One of the Catholic Church’s favorite things to play is the waiting game…we have Advent, the four weeks prior to Christmas, and then we have Lent, the 6 weeks before Easter.
We. I still, automatically, type the word “we.” I mentioned to Mark this morning that Catholicism is very much still a part of me even though I have shirked the religious aspect. I suppose I am still a cultural Catholic in many ways, all due to my indoctrination into the church at a very young age. For instance, during Lent one is supposed to observe abstinence from meat on Friday’s. Even now, more than a decade after leaving the church, I feel guilty eating a pepperoni pizza on a Friday in March. The whole shebang starts with Ash Wednesday, which was yesterday, wherein the faithful get a cross made of ashes upon their forehead. From dust you come, to dust you shall return. It is a symbol of repentance and belief as well as mortality. It is to symbolize beginning of the 40 days Jesus spent wandering the desert.
The ashes are made from burnt Palms from the previous years Palm Sunday, and you are not supposed to wipe them away. So it was completely normal, you see, for me to be in a school full of children with dirt on their foreheads one day a year.
And oh! Then there’s the activity of Lent, and not just of the food variety. During Lent, one is asked to give up a pleasure or a vice as a sacrifice and act of repentance. So, every year we all had to give something up. I remember one year when a schoolmate of mine’s mother moved their television set out to garage for the entire 40 days, forcing her kids to give up TV. I routinely gave up candy, which was simple because I wasn’t allowed candy in the first place. I don’t think my mother ever took this into consideration, she was always just happy that I was “working on my weight.” When I was in high school, there was a girl who gave up Lent for Lent, as she was Pentecostal and attending a Catholic School. I recall her getting some heat for this comment, which I found to be brave and bold and intriguing.

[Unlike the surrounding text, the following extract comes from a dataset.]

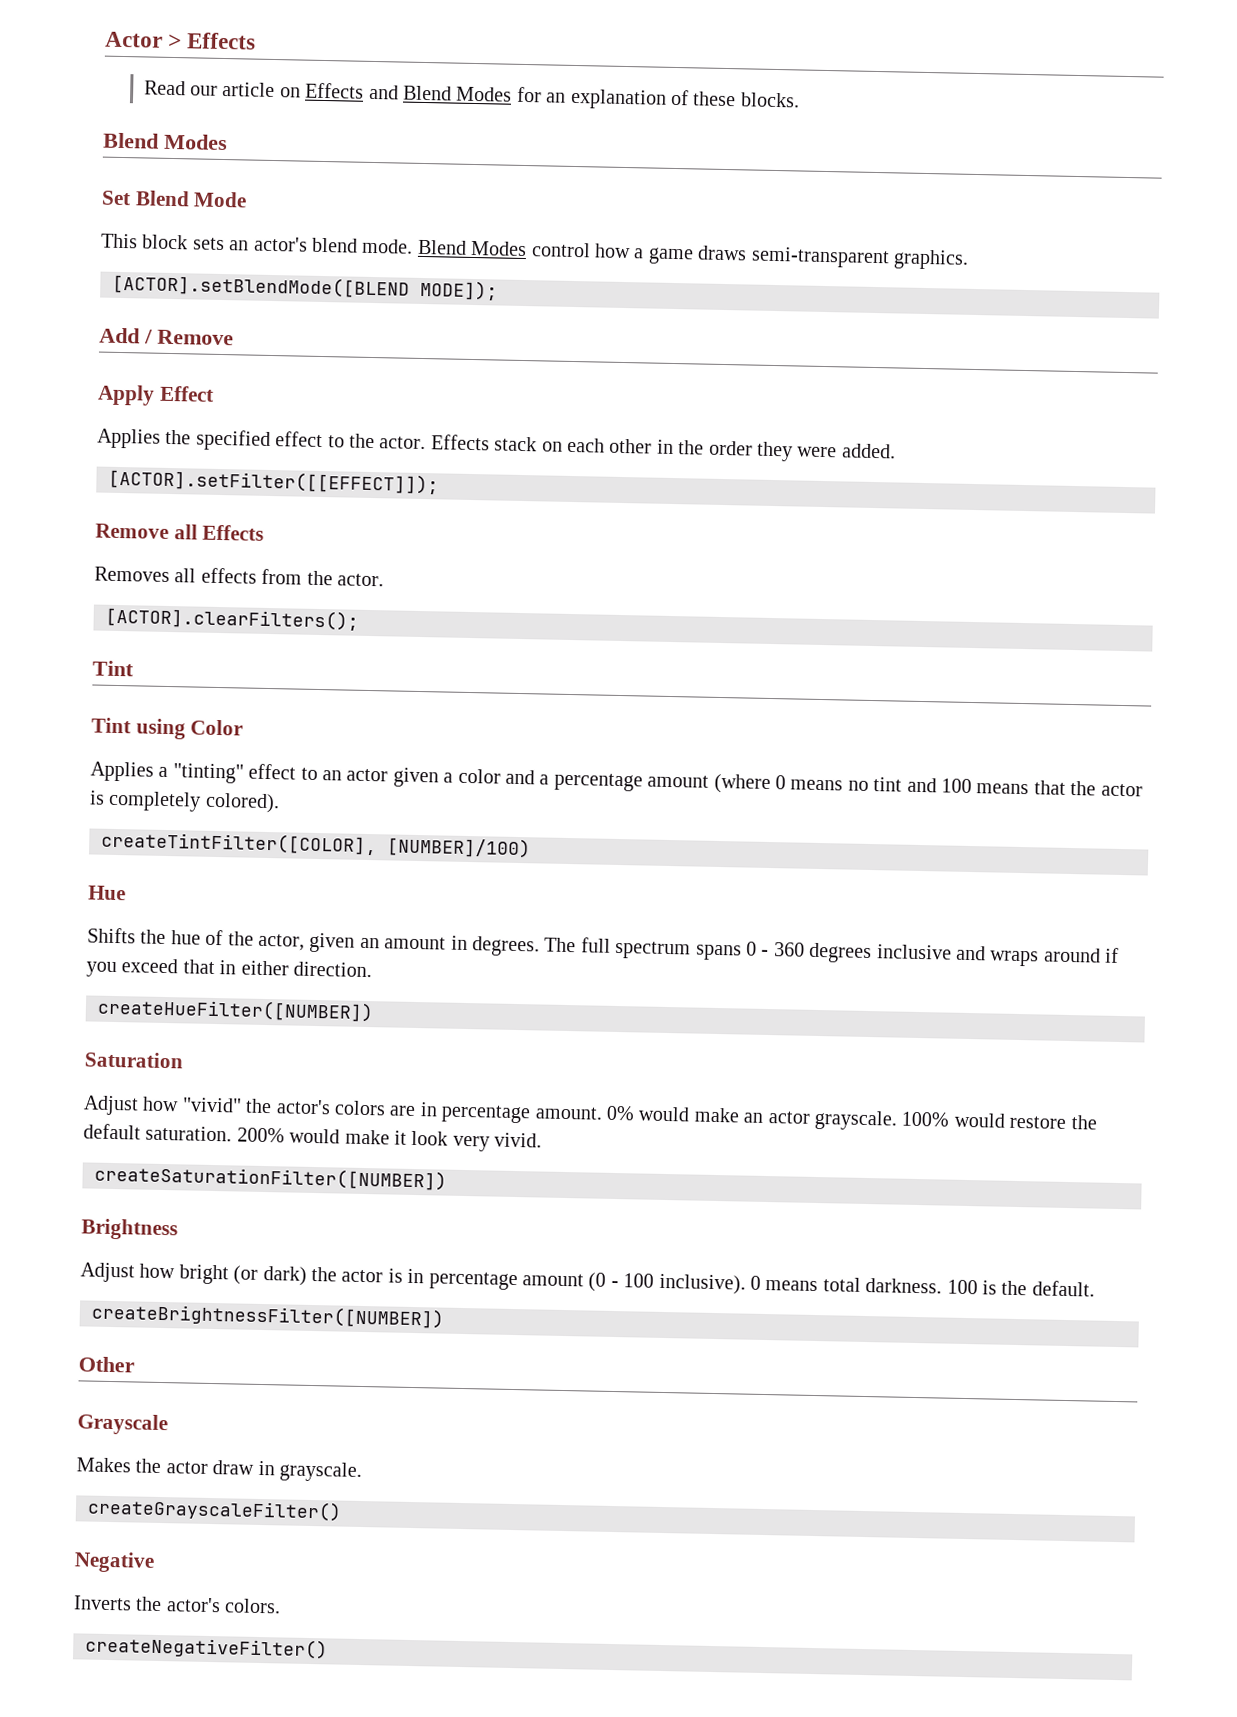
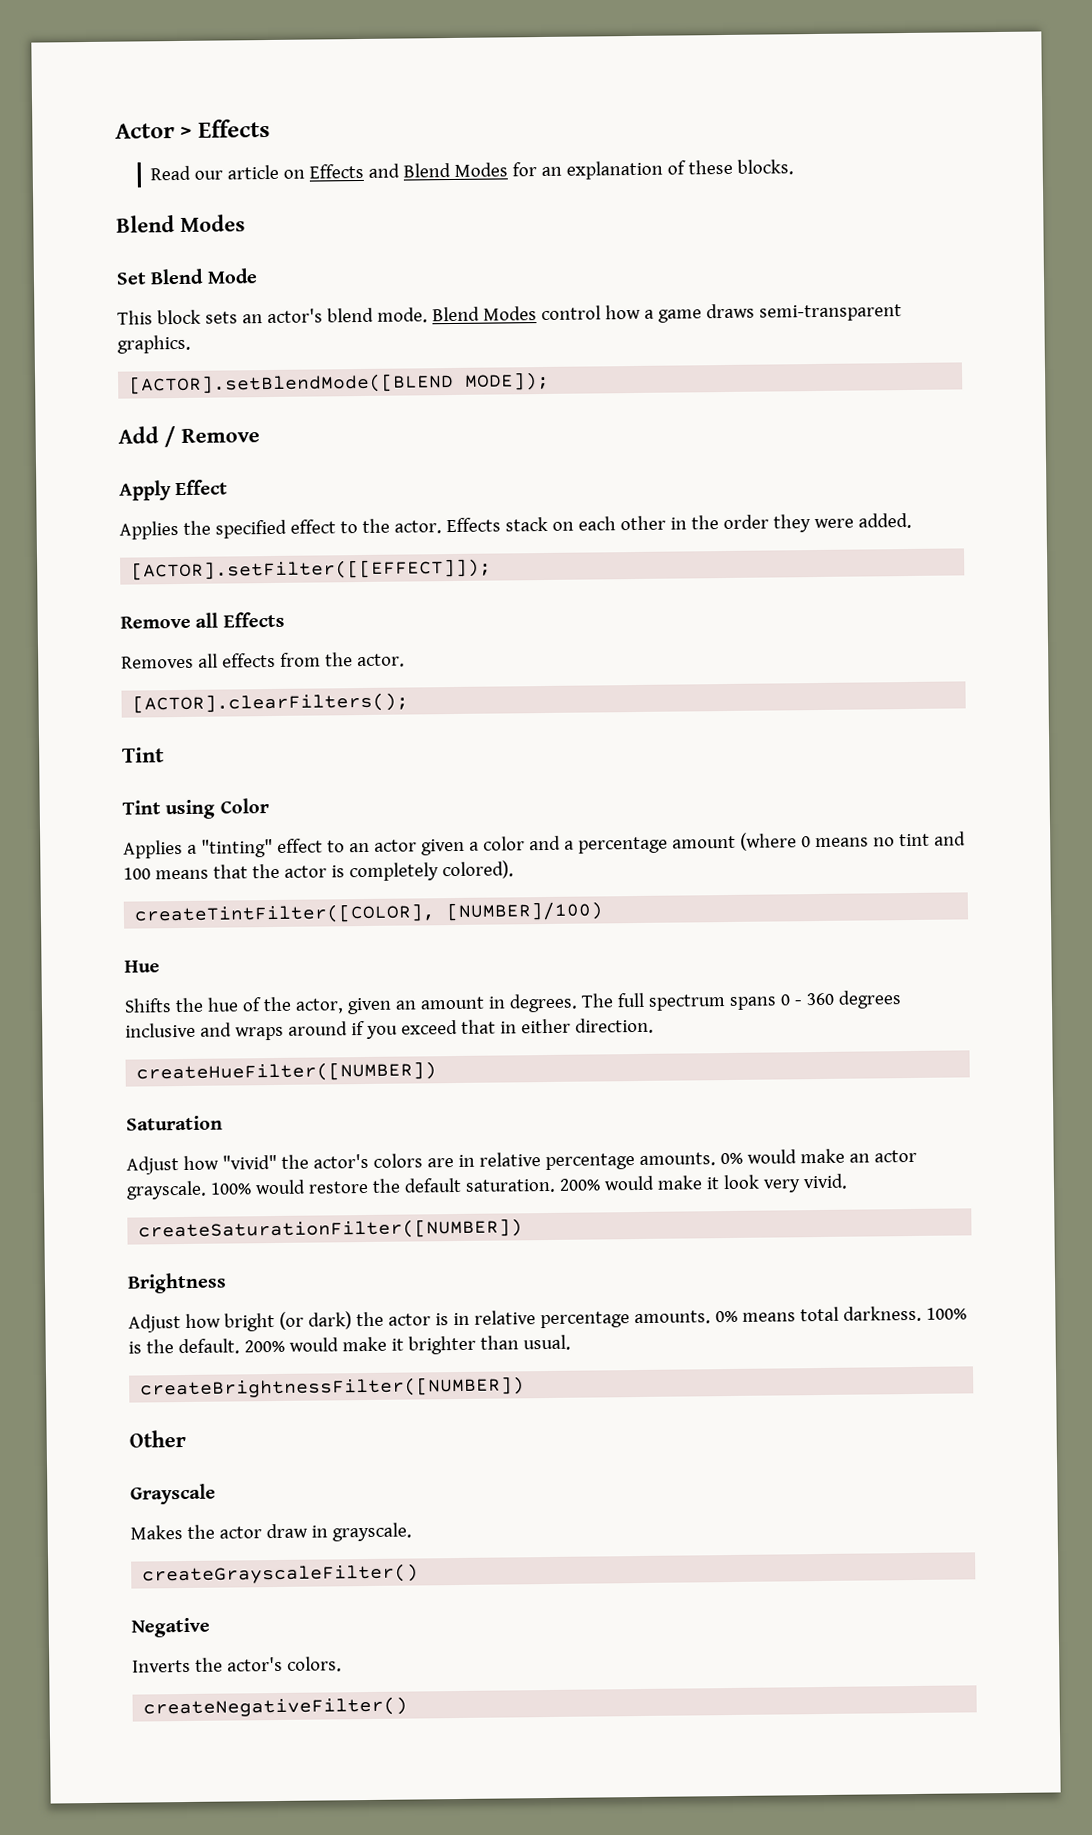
[441,1104,603,1124] percentage amount. -> [478,1152,716,1171] relative percentage amounts.
[428,1271,761,1295] percentage amount (0 - 100 inclusive). 0 -> [473,1310,738,1329] relative percentage amounts. 0%
[946,1279,978,1295] 100 -> [925,1307,967,1320] 100%
(1095, 1288) none -> [243,1334,571,1355] 200% would make it brighter than usual.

When I left school though, I stopped giving things up. I stopped eating fish on Friday’s, and I stopped getting ashes on my forehead.
Obviously, if you are a regular reader, you know that I am a bit of a pagan nowadays. So, it probably surprises you none at all that I am going to tell you that the Christian’s stole Easter from the pagan’s Spring Equinox festival. Much like the feast of Saint Brigid, which I recently wrote about, Easter was appropriated from the pagans. Shocking turn of events, am I right?
This morning Carey asked me about Ash Wednesday. She thinks she noticed more crosses on people’s foreheads this year than ever before. Myself, I didn’t see a single one. But that’s probably a good thing because I was still triggered all damn day.
As soon as I realize it was Ash Wednesday, I thought of years of arguments with my mother, starting from when I was 16 and taking confirmation class. Her and I were so close, finally, to seeing eye to eye spiritually, but I knew I would never truly take her away from her home, which was the Church. When we had her funeral, it was a great big Catholic Mass at a great big Catholic Church, attended by girls who went to Catholic School with her, and many Catholic nuns who knew her well. When Father Bill, a former priest at my elementary school, invited everyone up for communion, my father rose and accepted it. I looked behind me and I realized no one else got up. Not me or my sister; certainly not my husband or kids, none of whom were eligible to receive it anyway. I don’t even think I saw any of my friends move, and it reminded me of an article I read once about a spiritual awakening supposed to occur on planet Earth in the early to mid 2000s. I made a note in my phone to write a blog about this observation, but of course that was in between the funeral Mass and breakfast, so the note kind of got lost in the shuffle. But the article expressly said that we would throw off the shackles of religion. We would learn to live spiritually and harmoniously without it. Future generations would be taught that it was a general mistake, which only brought about greater division, and kept us as humans from reaching our greatest potential. Geez, do I wish I could cite this article for you, but I got it off MySpace in 2004. Anyway, I think that’s happening now.
This blog is kind of all over the place today, huh? It’s because I’m all messed up in the brain over the Catholicism, and while I quit the church in my twenties, it has taken until my late 30s to really start my deconstruction. And honestly, with my mother’s passing, I feel very little guilt regarding my spiritual path. All of that washed away when I stepped out of that church, knowing that I would never have to set foot in one again if I didn’t want to. Of course, I will attend a wedding or funeral, but no one is ever going to force me to go to church again. This brings us to a bittersweet silver lining, but I truly feel in my gut that when mom died, her soul looked around and said “oh, Brig was right,” because I have more freedom spiritually since her passing then I have ever felt, and I do believe she gave that to me.